Şemseddin Efendi, önce ilmî gelişimini tamamlamaya gayret ederek hayata atılmıştır. Bu konuda çok samimi olmalı ki, bu gün elimizde bulunan yirminin üzerindeki eserlerini yazmayı Mevlâ kendisine nasip etmiştir. Üstelik bu eserlerin neredeyse yarısı manzumdur. O, ilk eğitimini babasından almaya başlamış ve devrinin önde gelen âlimlerinden sarf, nahiv, usûl, mantık, meânî, kelâm, fıkıh, tefsir, Farsça, belâgat ve hadîs gibi ilimleri tedris etmiştir. Daha yirmi beş yaşında iken yani takvimler 1545´li yılları gösterdiğinde, büyük gramerci İbn Hişâm´ın ?Kavâidü´l-İ´râb? isimli eserine ?Hallü´l-Meâkid? isimli şerhini yazmış ve bu şerh medreselerde bir dönem okutulmuştur. ?Şerhu Muhtasari´l-Menâri´l-Müsemma (bi Zübdetü´l Esrâr), Nakdü´l-Hâtır, Menâkıb-ı Çehâr-ı Yâr-i Güzin, Menâzilü´l-Ârifîn, Risâle-i Umdetü´l-edip fi´t-taallümi ve´t-te´dip fi Kavâidü´l Farisî, es-Sefâyih fi tercemeti´l-Levâyıh, Divân-ı Şemsi (Ârifâne), Süleyman-nâme, Risâle-i Gülşen-Âbâd, Heşt-Behişt ve Menâkıb-ı İmâm-ı Azam? onun geniş ve değerli ilim hazinelerinden sadece birkaç tanesidir.
Sivas´ın manevî güneşi, sadece ilim yolunda mesafe kat etmemiştir. Yetiştirdiği talebeleri ile de bizlere güneş olmayı hak ettiğini göstermiştir. Yeğenleri Abdülmecîd-i Sivâsî, Abdülehad Nûrî-i es-Sivâsî, Şeyh Recep Efendi ve oğlu Müeyyed Efendi başta olmak üzere birçok insanın yetişmesinde emeği olmuştur. Ayrıca gerek döneminde ve gerekse de kendinden sonra birçok hak âşığını etkilemeyi başarmıştır. Örnek olarak zikretmemiz gerekirse, kendi döneminde henüz bir delikanlı olan Aziz Mahmûd Hüdâyî (ö.1623) üzerinde derin izler bırakan Şemsüddîn Efendi, kendi neslinden/torunlarından ?İkinci Şems? olarak da bilinen Ahmed-i Sûzî üzerinde de etkili olmuştur.

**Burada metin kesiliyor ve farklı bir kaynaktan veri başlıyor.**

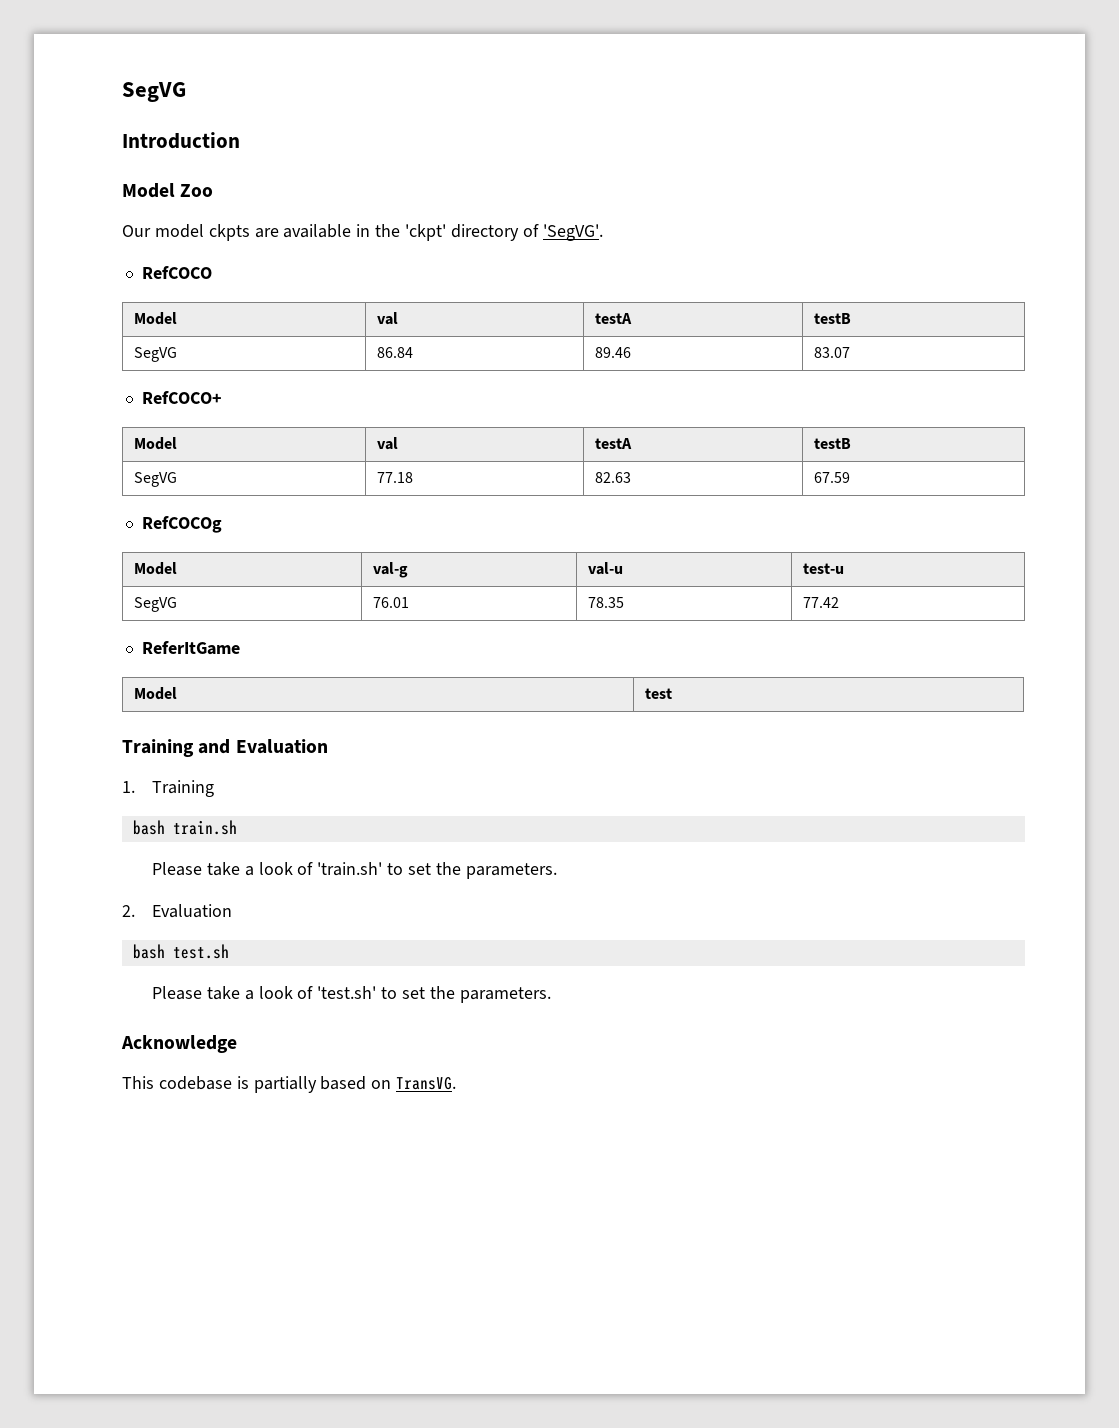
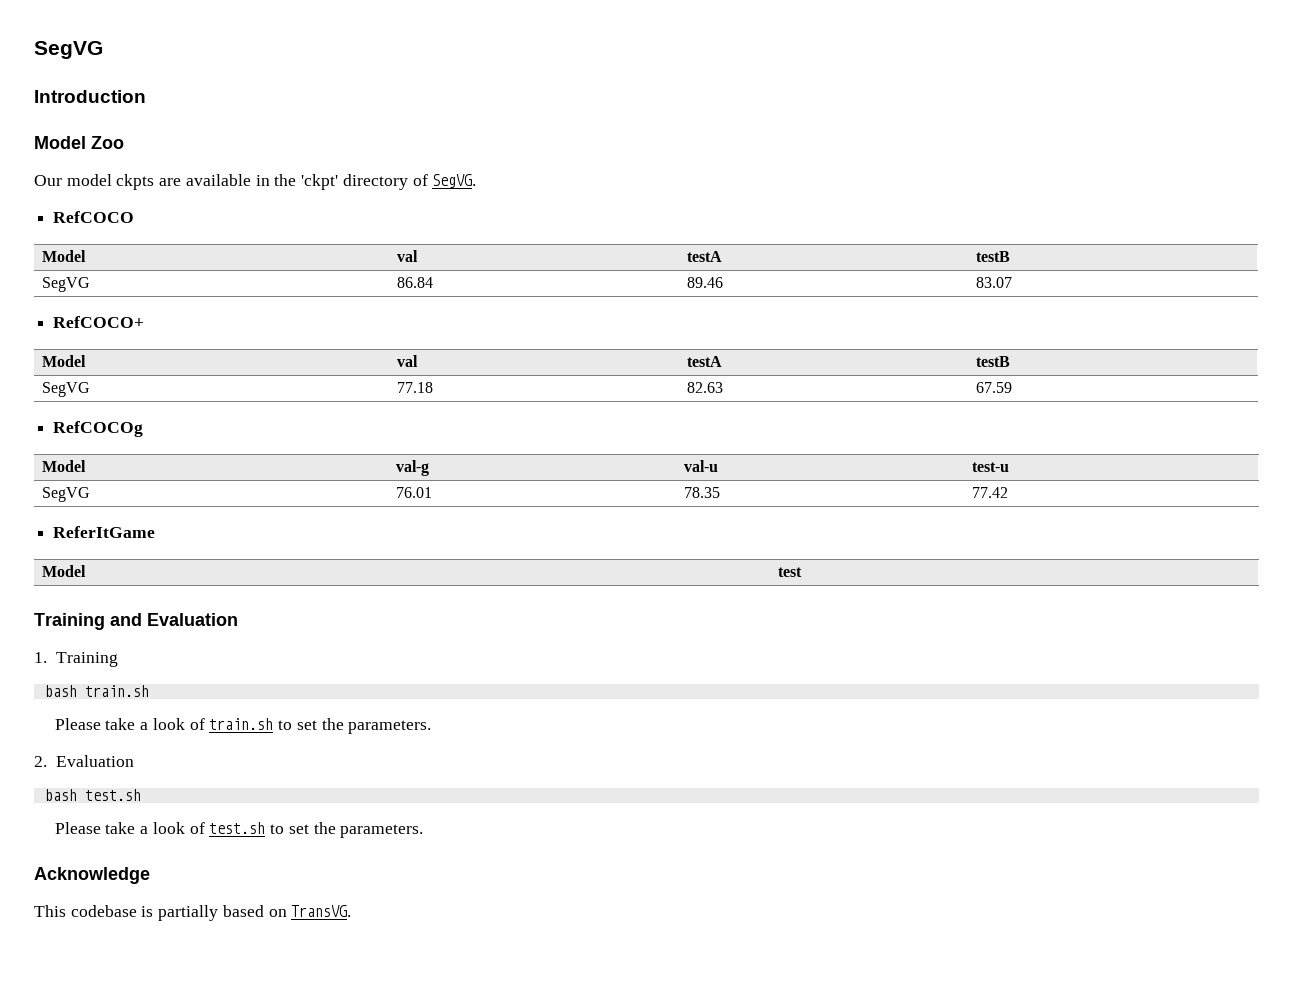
- Our model ckpts are available in the 'ckpt' directory of 'SegVG'.
+ Our model ckpts are available in the 'ckpt' directory of SegVG.
- Please take a look of 'train.sh' to set the parameters.
+ Please take a look of train.sh to set the parameters.
- Please take a look of 'test.sh' to set the parameters.
+ Please take a look of test.sh to set the parameters.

Şemsüddîn Efendi, daha yedi yaşındayken Amsayalı Hacı Hızır Efendi isminde babasının manevî üstadı olan zâtı babası ile beraber ziyarete gitmiş, Hızır Efendi kendisine teveccühte bulunup dua etmiştir. Yıllar sonra Şemsüddîn Efendi, kendisine verilen ilim ve maneviyatın bu dua bereketi ile olduğunu ifade etmiştir.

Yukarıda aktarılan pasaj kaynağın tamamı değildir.